Records for this exercise:
-*-
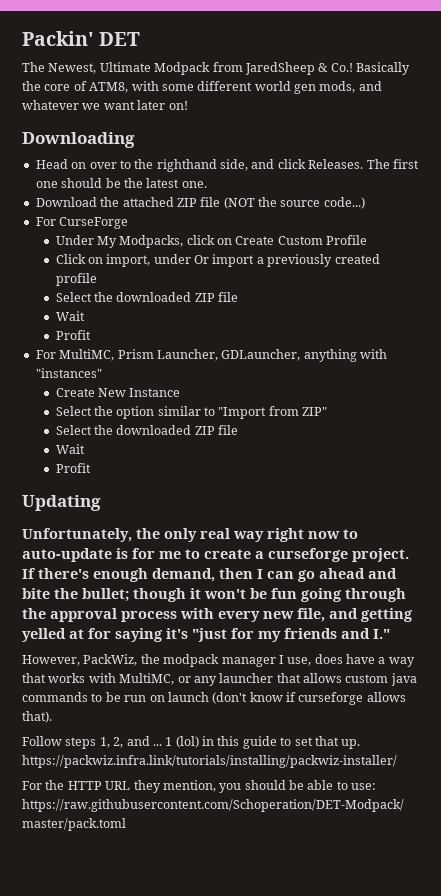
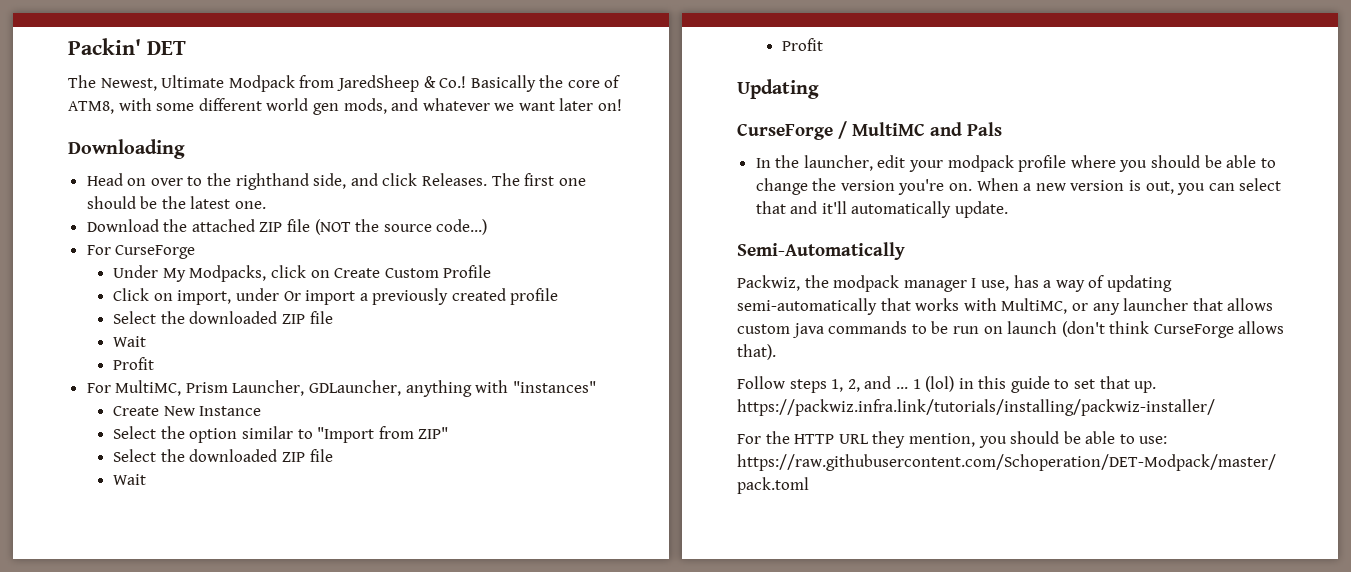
- Unfortunately, the only real way right now to auto-update is for me to create a curseforge project. If there's enough demand, then I can go ahead and bite the bullet; though it won't be fun going through the approval process with every new file, and getting yelled at for saying it's "just for my friends and I."
- However, PackWiz, the modpack manager I use, does have a way that works with MultiMC, or any launcher that allows custom java commands to be run on launch (don't know if curseforge allows that).
+ CurseForge / MultiMC and Pals
+ In the launcher, edit your modpack profile where you should be able to change the version you're on. When a new version is out, you can select that and it'll automatically update.
+ Semi-Automatically
+ Packwiz, the modpack manager I use, has a way of updating semi-automatically that works with MultiMC, or any launcher that allows custom java commands to be run on launch (don't think CurseForge allows that).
-*-
What you have to do: The answer should be one number only: how many lines in the listing hold "works".

Result of the task: 2